America’s #2 All-Time Female Marathoner Poised To Resume Journey
By Dave Hunter
December 10th, 2018 - Jordan Hasay’s running journey has been interesting, indeed. The California native burst onto the national scene 13 years ago when she authored an unmatched high school freshman year that featured her stunning victory at the 2005 Foot Locker Cross Country Championships, a prelude of future sensational races to come. At the 2008 Olympic Trials, the young Hasay ran 4:14.50 to break the national high school record in the 1500 meters. In the afterglow of that race, the 16 year old prep was serenaded by the capacity Hayward Field crowd which rhythmically chanted “Come to Oregon,” a directive she ultimately followed a year later.
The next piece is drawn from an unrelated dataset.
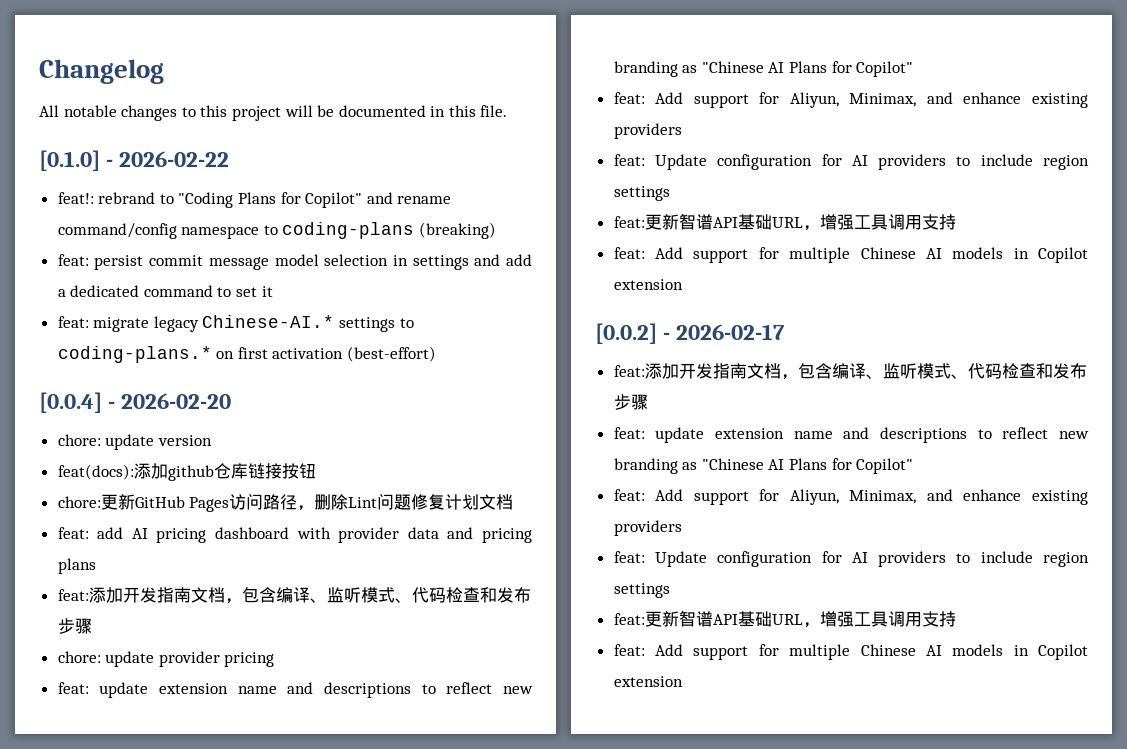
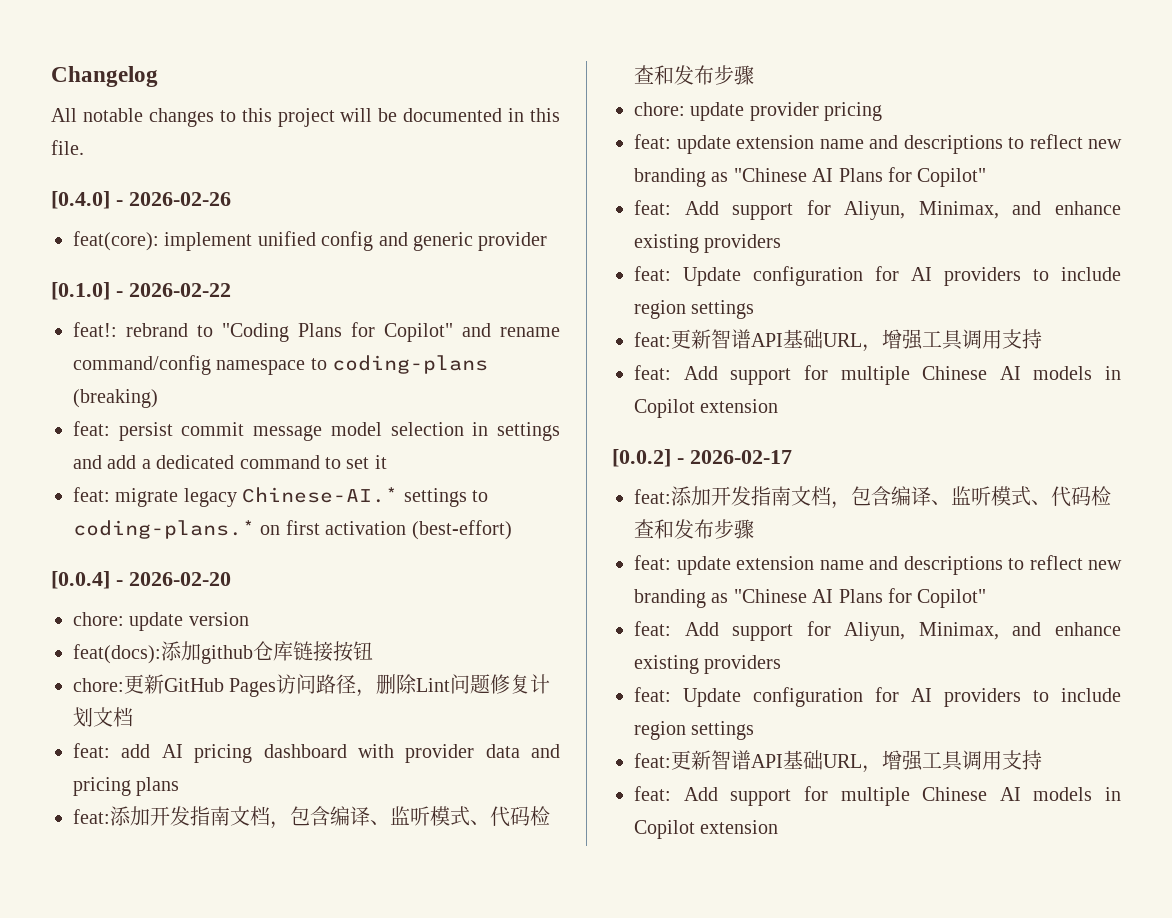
+ [0.4.0] - 2026-02-26
+ feat(core): implement unified config and generic provider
While her collegiate career may have fallen short of the incredibly lofty expectations of some, the diminutive Oregon Duck produced multiple PAC-12 individual titles and many podium-worthy performances at national championships. She also captured two NCAA indoor individual championship crowns and delivered a 4-year point production at the NCAA indoor nationals that lifted the Lady Ducks to 4 consecutive indoor team championships during her tenure in Eugene.
After college, Hasay joined the Nike Oregon Project and pursued continued progression under the watchful eye of Alberto Salazar. Noting his young athlete’s vulnerability to fast-finishing competitors, Salazar steered his new athlete to longer events where he sensed she could be more competitive. When competing in the 5000 and 10,000 meters produced only modest domestic success, both the coach and the athlete turned their collective attention to the marathon and ultimately concluded the lengthy road event was Hasay’s best pathway to greater success.
Aware of Hasay’s absence of a powerful finishing kick, many in the sport doubted Hasay’s shift to the marathon would produce the success that she and her coach envisioned. So far, the doubters have been wrong. In the 2017 Boston Marathon, the Salazar protégé, having never raced on the tricky Patriots’ Day course nor even competed in a marathon, ran like a seasoned veteran: wisely meting out her effort efficiently; smartly conquering the Newton Hills; and displaying guts over the second half of the course she ran virtually alone. Smiling down the final Boylston stretch, Hasay finished 3rd in 2:23:00 – the fastest debut marathon ever run by an American woman. “It was just so great. The crowds were incredible. I just really enjoyed it, states Hasay upon reflection. “My preparation had gone well. But of course you never know what to expect in your first marathon. I love the marathon because it is just so similar to life: there are many ups and downs.”
That fall, Hasay stepped to the starting line again in the Chicago Marathon, making the podium once more with another 3rd place finish. Her clocking of 2:20:57 ranks as the #2 performance on the U.S.A all-time list and is just 81 seconds away from Deena Kastor’s 12-year-old American marathon record of 2:19.36.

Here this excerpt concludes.